■ **Given data**:
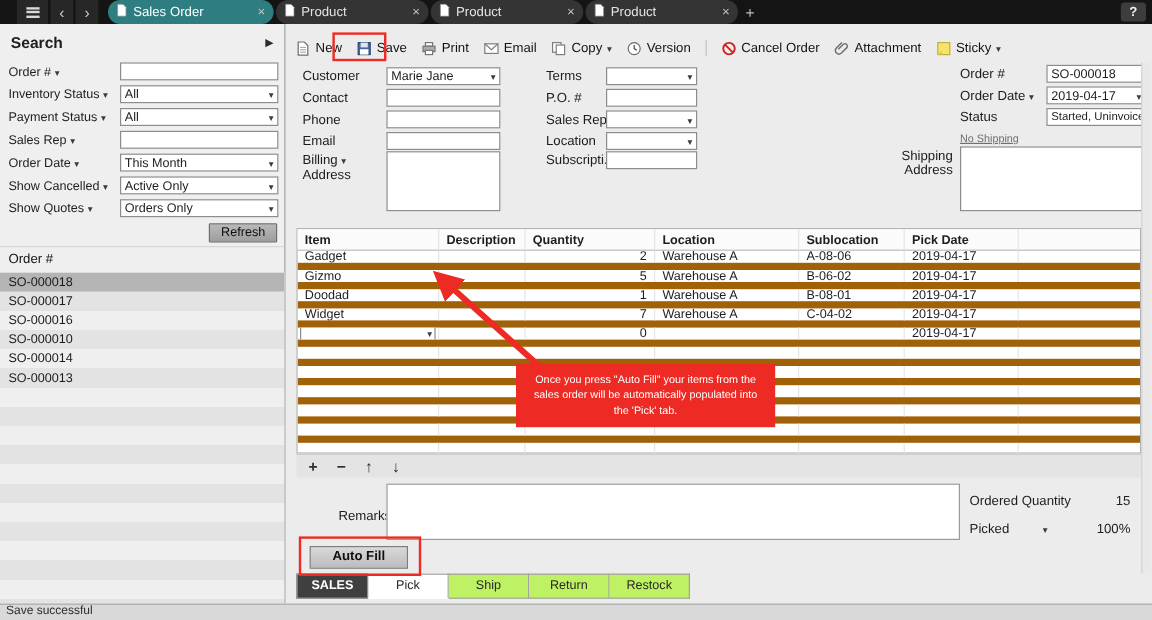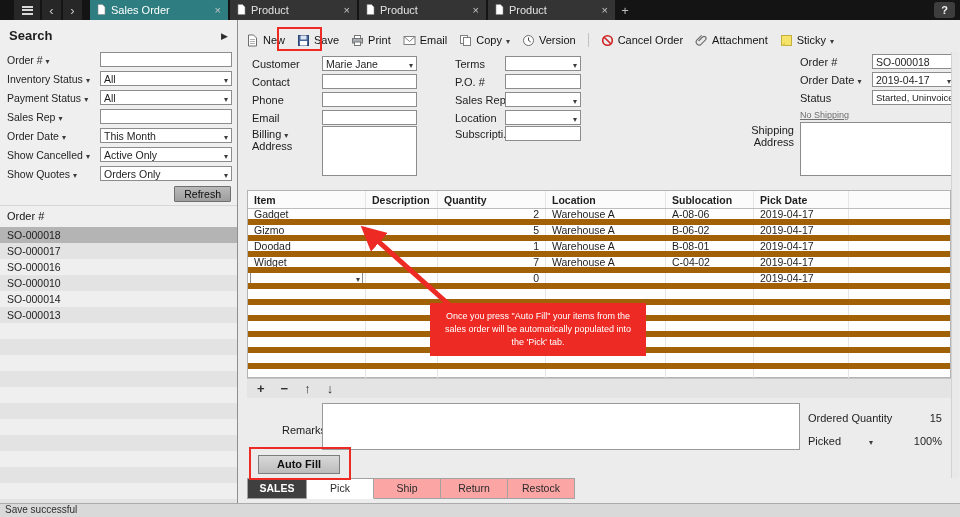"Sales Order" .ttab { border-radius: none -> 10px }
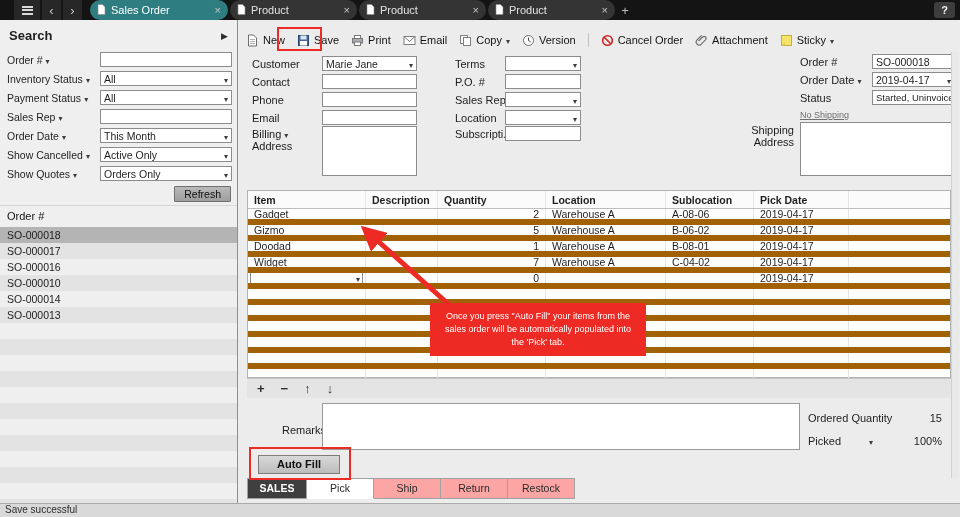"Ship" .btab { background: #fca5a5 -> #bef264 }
---
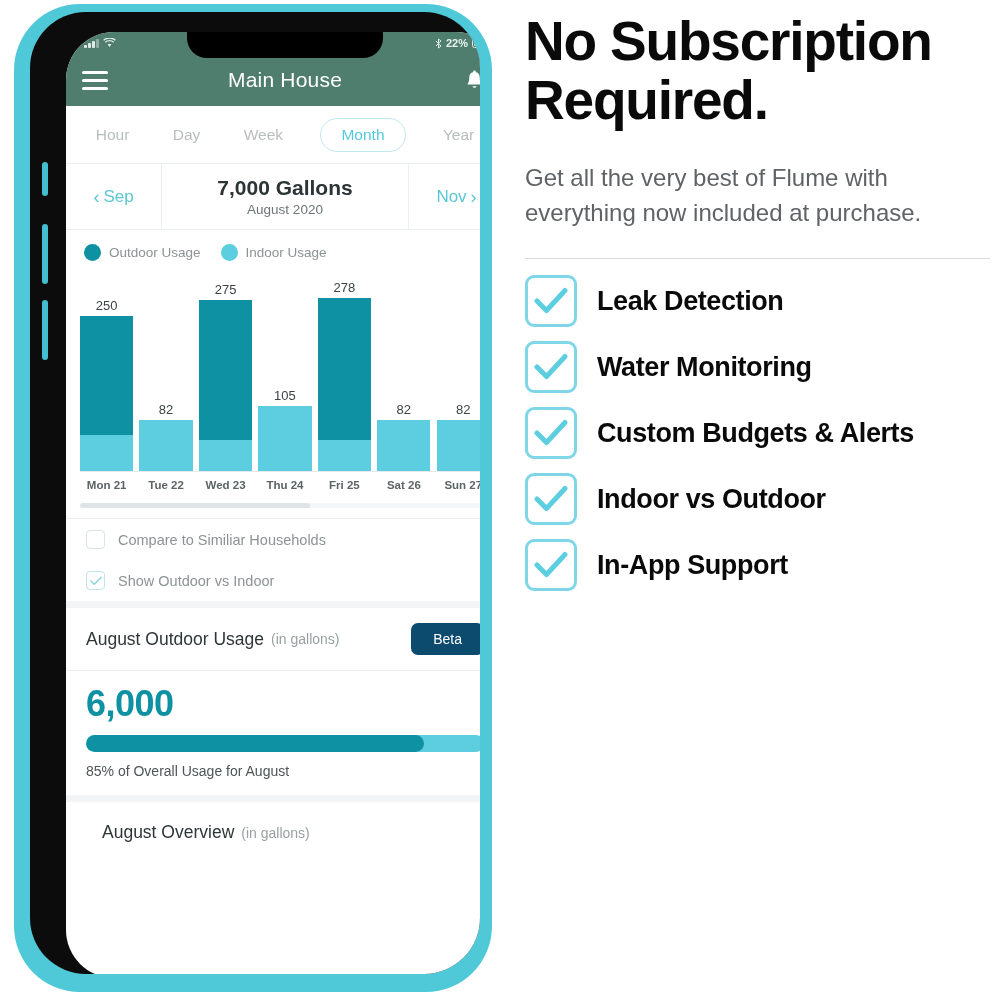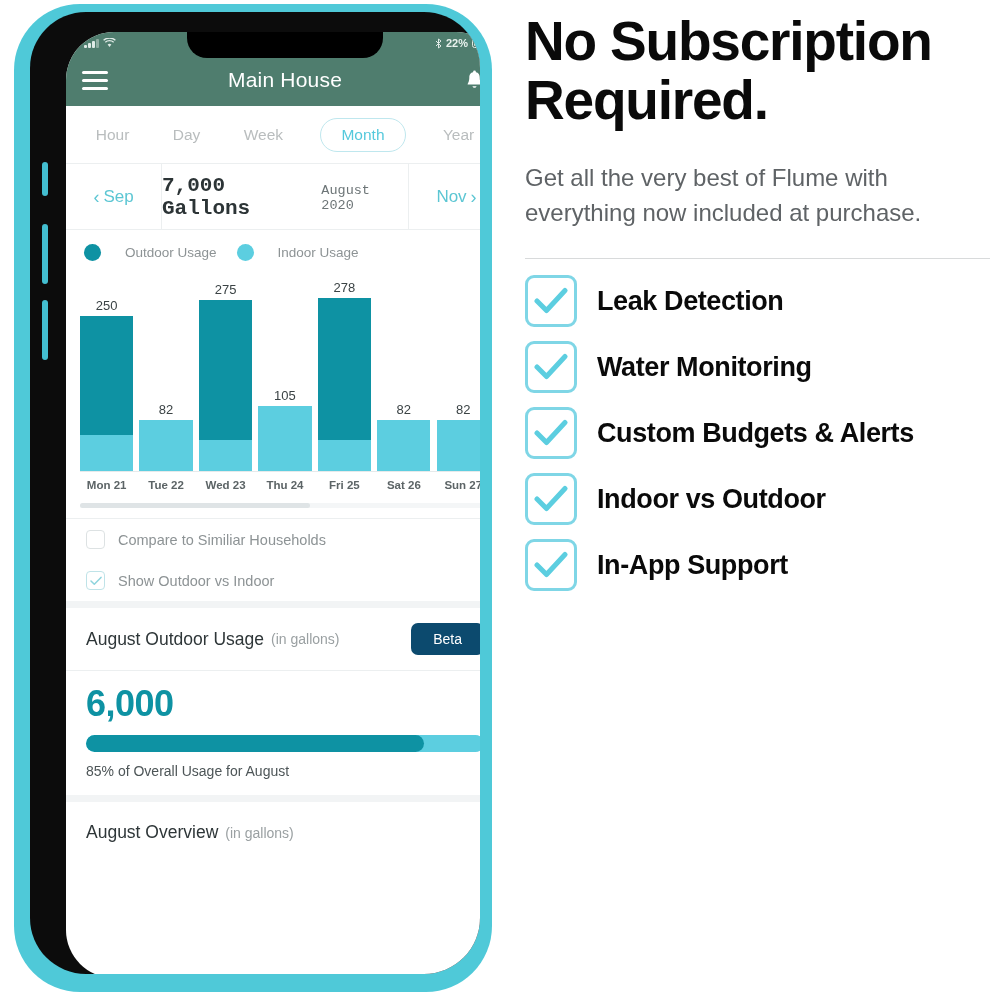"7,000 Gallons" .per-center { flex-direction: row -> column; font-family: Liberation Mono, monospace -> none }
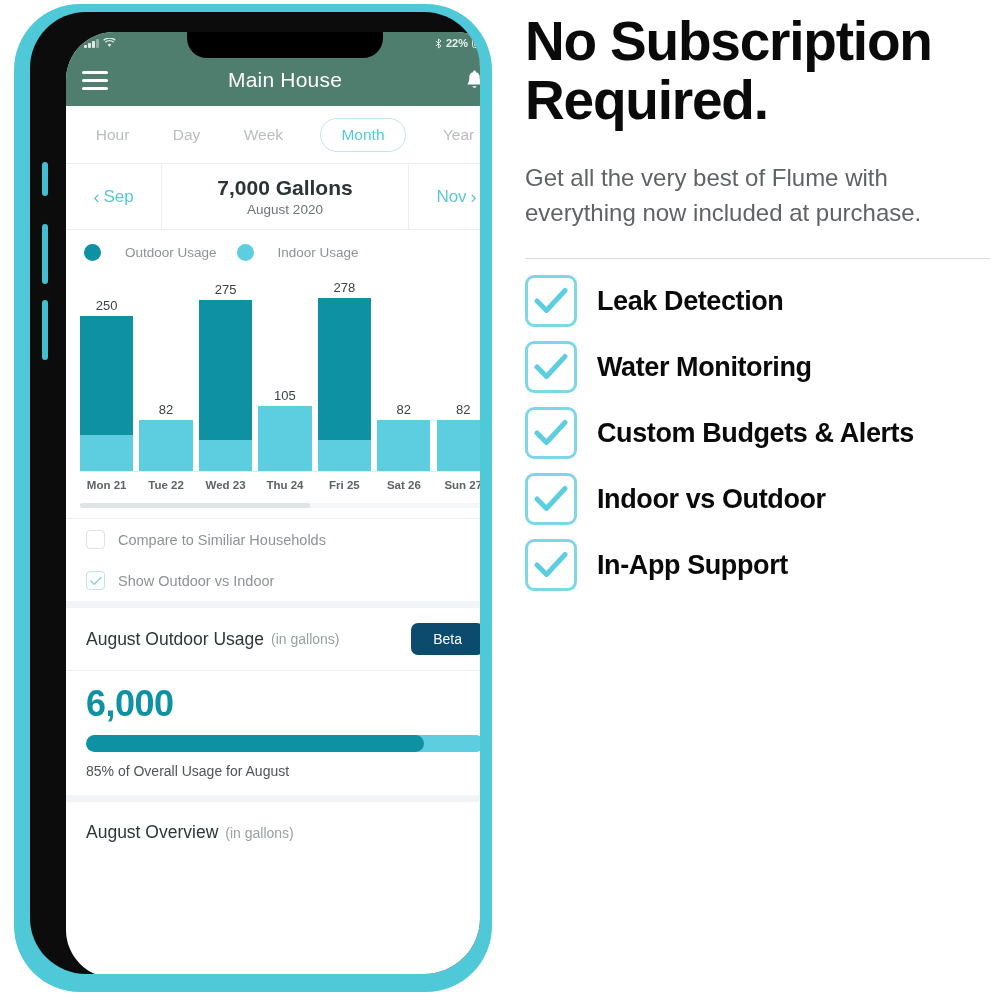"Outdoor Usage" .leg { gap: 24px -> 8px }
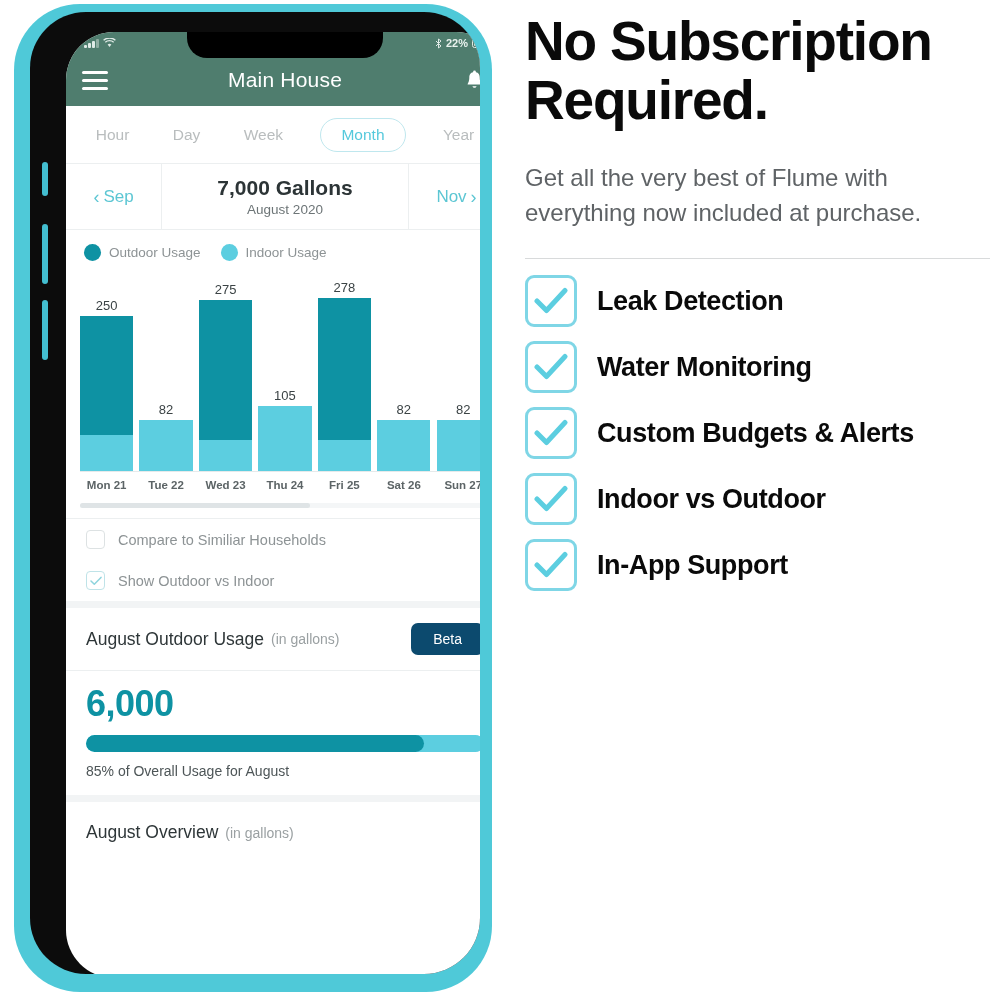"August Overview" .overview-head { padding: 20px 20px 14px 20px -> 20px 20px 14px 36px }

■ **Task to complete**: Quote the lines above exactly, starting with the one that has "border-radius: none ->" and ending with the one that has "background: #fca5a5 ->"; drop the pictures and include nothing else.

■ **Response to this exercise**:
"Sales Order" .ttab { border-radius: none -> 10px }
"Ship" .btab { background: #fca5a5 -> #bef264 }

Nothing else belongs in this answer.